Delivers adaptive ACT practice questions, explanations, and analytics to focus study time on weak topics.
Offers timed ACT-style question sets with detailed explanations and performance review dashboards for targeted improvement.
Combines ACT test prep course content with instructor-led tutoring and digital practice tools.
Provides ACT test prep materials and online practice that includes guided review, quizzes, and test-taking strategy content.
Delivers online ACT prep programs with structured instruction, practice exams, and skills-based review.
Runs ACT prep with video lessons, practice questions, and progress tools focused on math and reading skills.
Provides ACT practice tests, subject-specific question sets, and scoring guidance to support self-paced study.
Offers interactive ACT practice and study resources with quizzes and explanations for math and test skills.
Uses topic-based question practice and analytics inside the Varsity Tutors platform to support ACT skill building.
Khan Academy
free practiceProvides free ACT-aligned math, reading, and writing practice with video lessons, exercises, and progress tracking.

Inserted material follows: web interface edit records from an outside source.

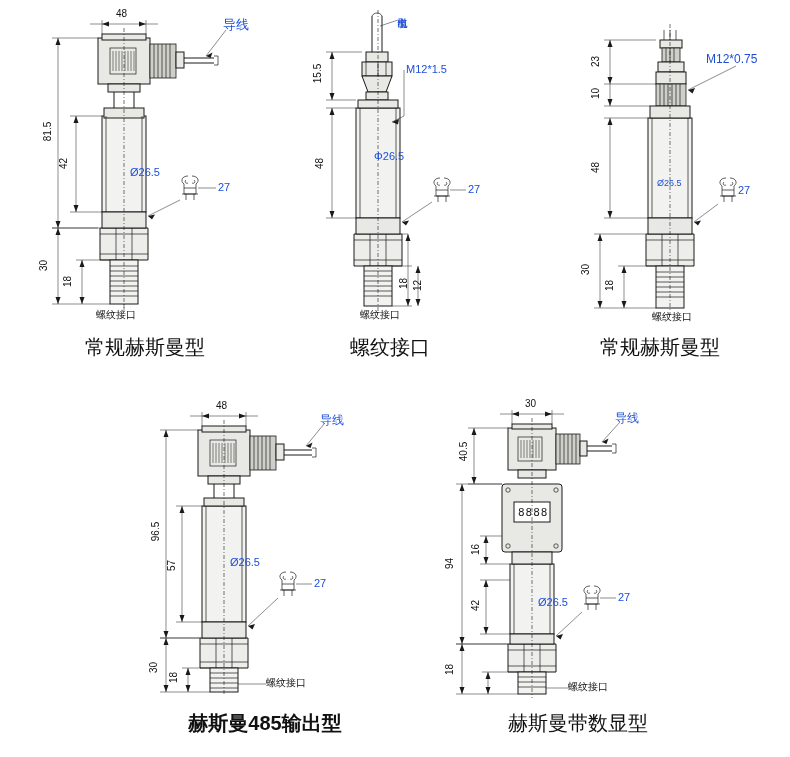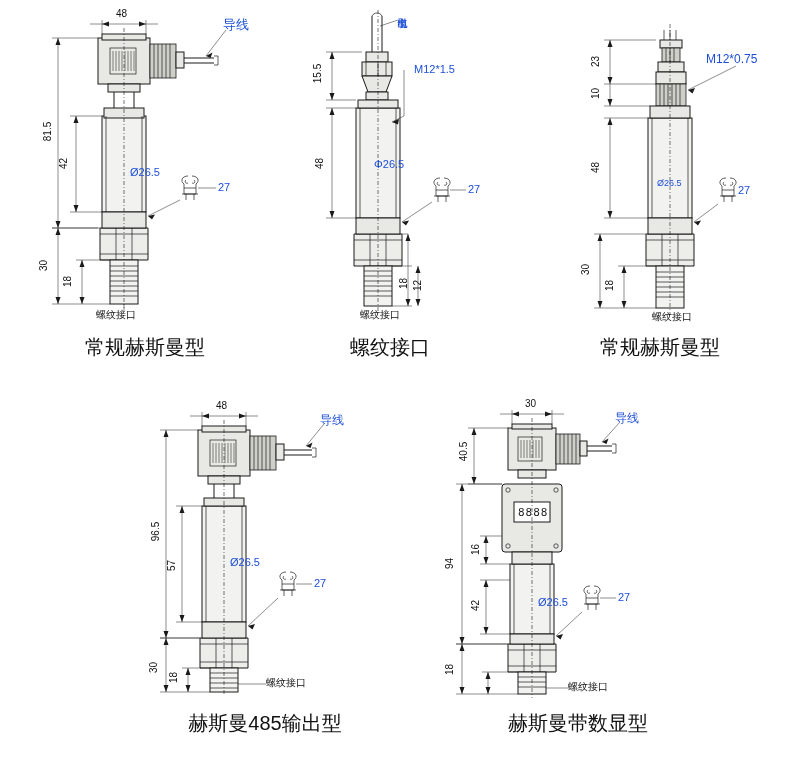--- a/index.html
+++ b/index.html
@@ -230,22 +230,22 @@
     </g>
     <path class="ext" d="M150 182 L166 182"></path>
     <path class="ext" d="M102 214 L132 194"></path>
     <path d="M102 214 l7 -1.5 l-3 5 Z" fill="#1a1a1a" stroke="none"></path>
   </svg>
 
   <div class="dimv" style="left:8px;top:60px;">15.5</div>
   <div class="dimv" style="left:14px;top:150px;">48</div>
   <div class="dimv" style="left:98px;top:270px;">18</div>
   <div class="dimv" style="left:112px;top:272px;">12</div>
-  <div class="lbl" style="left:74px;top:150px;text-align:center;">Φ26.5</div>
-  <div class="lbl" style="left:114px;top:55px;">M12*1.5</div>
+  <div class="lbl" style="left:74px;top:142px;text-align:center;">Φ26.5</div>
+  <div class="lbl" style="left:106px;top:55px;">M12*1.5</div>
   <div class="lbl" style="left:95px;top:2px;writing-mode:vertical-rl;font-size:10px;">引出电缆</div>
   <div class="lbl" style="left:168px;top:175px;">27</div>
   <div class="lblcn" style="left:60px;top:300px;">螺纹接口</div>
 </div>
 <div class="cap" style="left:290px;top:334px;width:200px;">螺纹接口</div>
 
 <div class="fig" style="left:560px;top:18px;width:220px;height:300px;">
   <svg width="220" height="300" viewBox="0 0 220 300">
 
     <path class="lnt" d="M104 12 L104 22 M110 12 L110 22 M116 12 L116 22"></path>
@@ -463,21 +463,21 @@
   <div class="dim" style="left:56px;top:0px;">48</div>
   <div class="dimv" style="left:-14px;top:126px;">96.5</div>
   <div class="dimv" style="left:6px;top:160px;">57</div>
   <div class="dimv" style="left:-12px;top:262px;">30</div>
   <div class="dimv" style="left:8px;top:272px;">18</div>
   <div class="lbl" style="left:70px;top:156px;">Ø26.5</div>
   <div class="lbl" style="left:154px;top:177px;">27</div>
   <div class="lbl" style="left:160px;top:12px;font-size:12px;">导线</div>
   <div class="lblcn" style="left:106px;top:276px;">螺纹接口</div>
 </div>
-<div class="cap" style="left:150px;top:710px;width:230px;">赫斯曼485输出型</div>
+<div class="cap" style="left:150px;top:710px;width:230px;font-weight:bold;">赫斯曼485输出型</div>
 
 <div class="fig" style="left:450px;top:400px;width:250px;height:300px;">
   <svg width="250" height="300" viewBox="0 0 250 300">
 
     <rect class="cap-f" x="58" y="28" width="48" height="42"></rect>
     <rect class="cap-f" x="62" y="24" width="40" height="5"></rect>
     <rect class="lnt" x="68" y="37" width="24" height="24" fill="#ffffff"></rect>
     <g class="grill">
       <line x1="71" y1="40" x2="71" y2="58"></line>
         <line x1="74" y1="40" x2="74" y2="58"></line>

Mastery learning dashboards that guide practice toward skills marked as mastered or needing review
Khan Academy stands out for its curriculum-style math and English practice built around short, focused instructional videos and interactive exercises. For ACT-style preparation, it provides extensive practice for math topics, reading passages, and grammar and language skills through drill and mastery checks. Learners can track progress by topic, review mistakes via practice sets, and switch between guided lessons and targeted practice when specific weaknesses show up. The platform’s strongest advantage is topic coverage and repetition through sequenced learning paths rather than a single full-length ACT simulator.
Pros
- Broad math, reading, and grammar practice aligned to core ACT skills.
- Mastery-based practice that concentrates repetition on missed concepts.
- Instant feedback on interactive problems with clear step-level explanations.
Cons
- Limited ACT-specific item types compared with dedicated test prep products.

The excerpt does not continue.